More than two years of effort from east Ballard residents is finally paying off this week with the installation of a traffic circle at the intersection of Northwest 60th Street and Ninth Avenue Northwest.
Dawn Hemminger, president of the East Ballard Neighborhood Association, said she has travelled through that intersection by car and bicycle everyday for the past five years and had many close calls.
"People going north and south think it's a freeway, and people going east and west think it's a freeway, so nobody stops," Hemminger said.
In 2007, neighborhood resident Erin Alving applied for a city grant to create a traffic circle at the intersection.
The money was granted, but the large size of the intersection and the offset nature of the streets leading up to it caused hesitation on the part of the Seattle Department of Transportation, Hemminger said.
She said the Department of Transportation then looked at other traffic calming measures, such as chicanes and speed bumps, but they were unpopular because they would cause a loss of parking.
Alving got worn out spearheading the project, and the Department of Transportation dropped the it, Hemminger said.
The push for a traffic circle was restarted when another neighbor, Jason Jerome, took over the cause, she said.

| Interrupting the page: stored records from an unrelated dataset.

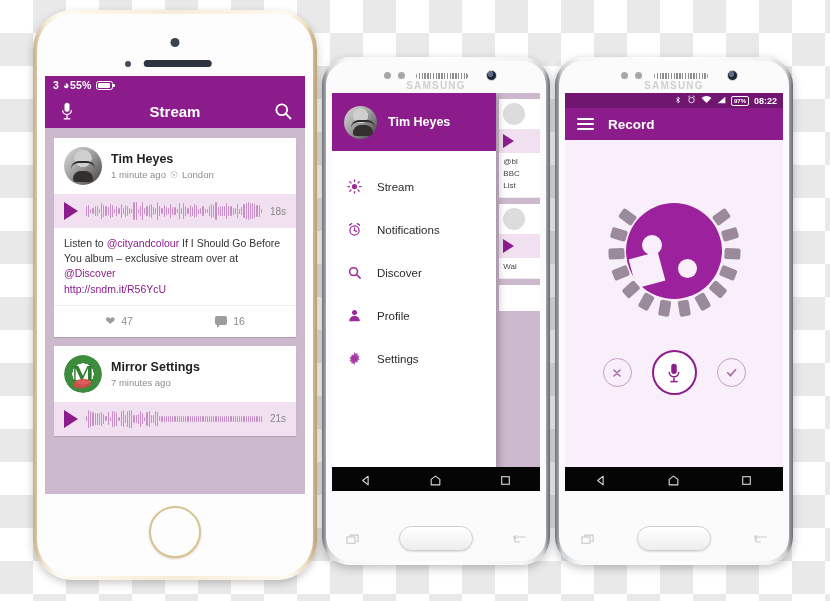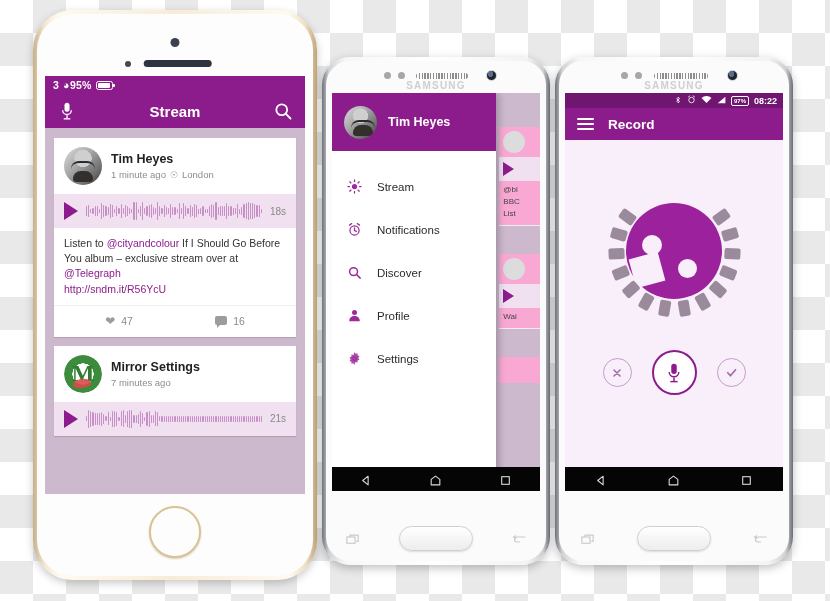--- a/index.html
+++ b/index.html
@@ -140,21 +140,21 @@
     box-shadow:3px 0 7px rgba(0,0,0,.22); }
   .drawer-head { height:58px; background:#8c1c8c; display:flex; align-items:center; gap:11px; padding:0 12px; }
   .drawer-head .avatar { width:33px; height:33px; }
   .drawer-name { color:#fff; font-size:12.5px; font-weight:bold; }
   .drawer-list { padding-top:14px; }
   .dl-item { height:43px; display:flex; align-items:center; gap:14px; padding:0 14px; }
   .dl-ico { width:17px; height:17px; flex:none; color:#9c2a9c; display:flex; align-items:center; justify-content:center; }
   .dl-label { font-size:11.5px; color:#2b2b2b; }
   .behind { position:absolute; right:0; top:0; bottom:0; width:21%; background:#cdb9cd; padding:6px 0 0 3px;
      font-size:8px; color:#444; overflow:hidden; }
-  .bh-card { background:#f9a8d4; margin-bottom:6px;margin-top:28px; }
+  .bh-card { background:#ffffff; margin-bottom:6px; }
   .bh-av { height:30px; display:flex; align-items:center; padding-left:4px; }
   .bh-circ { width:22px; height:22px; border-radius:50%; background:#dcdcdc; }
   .bh-wave { background:#f0e0f0; height:24px; display:flex; align-items:center; padding-left:4px; }
   .bh-tri { width:0; height:0; border-left:11px solid #8c1c8c; border-top:7px solid transparent; border-bottom:7px solid transparent; }
   .bh-txt { padding:3px 0 5px 4px; line-height:1.5; border-bottom:1px solid #eee; }
 
   
   #phone3 { left:555px; top:57px; width:238px; height:508px; }
   #phone3 .and-screen { top:32px; bottom:70px; background:#f8effb; }
   .rec-wrap { display:flex; flex-direction:column; align-items:center; padding-top:36px; }
@@ -184,21 +184,21 @@
       <div class="ip-cam"></div>
 
       <div class="screen">
 
         <div class="ios-status">
           <span class="left">
             <span>3</span>
             <span class="wifi-glyph">◕</span>
           </span>
           <span class="right">
-            <span>95%</span>
+            <span>55%</span>
             <span class="batt">
                 <i></i>
               </span>
           </span>
         </div>
 
         <div class="ios-nav" style="position:relative;">
           <span class="ico">
             <svg viewBox="0 0 24 24" width="20" height="20" fill="#fff">
               <rect x="9" y="2" width="6" height="11" rx="3"></rect>
@@ -312,21 +312,21 @@
                   <span style="height: 16.9px;"></span>
                   <span style="height: 15.9px;"></span>
                   <span style="height: 14.2px;"></span>
                   <span style="height: 12.6px;"></span>
                   <span style="height: 11.3px;"></span>
                   <span style="height: 3.4px;"></span>
                 </span>
               <span class="dur">18s</span>
             </div>
             <div class="card-body">
-              <span>Listen to </span><span class="mention">@cityandcolour</span><span> If I Should Go Before You album – exclusive stream over at </span><span class="mention">@Telegraph</span><br>
+              <span>Listen to </span><span class="mention">@cityandcolour</span><span> If I Should Go Before You album – exclusive stream over at </span><span class="mention">@Discover</span><br>
               <a href="#">http://sndm.it/R56YcU</a>
             </div>
             <div class="card-actions">
               <span class="act">
                 <span class="heart">❤</span>
                 <span>47</span>
               </span>
               <span class="act">
                 <span class="bubble"></span>
                 <span>16</span>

The traffic circle proposal gained wider neighborhood attention during the June East Ballard Walking Tour, during which the intersection was a featured stop and residents posed in the middle of the street as a "human traffic circle."
The Department of Transportation came up with a unique design for the traffic circle and construction started the week of Sept. 21.
Luke Korpi at the Department of Transportation worked on the east Ballard traffic circle. He said it has an oval shape that will work well in the skewed intersection.
The oval design will ensure that vehicles approaching from all directions will need to slow down but still have enough space to travel through the intersection, Korpi said.
He said there will be a painted crosshatch on the southeast and northwest sides of the traffic circle to further encourage vehicles to slow down.
Hemminger said the traffic circle has not been popular with all the neighbors, though it is unclear why. She said some may have concerns about the effect on parking and visibility near the intersection.
Hemminger said the east Ballard group will make sure that whatever is planted in the traffic circle will allow for maximum visibility through the intersection.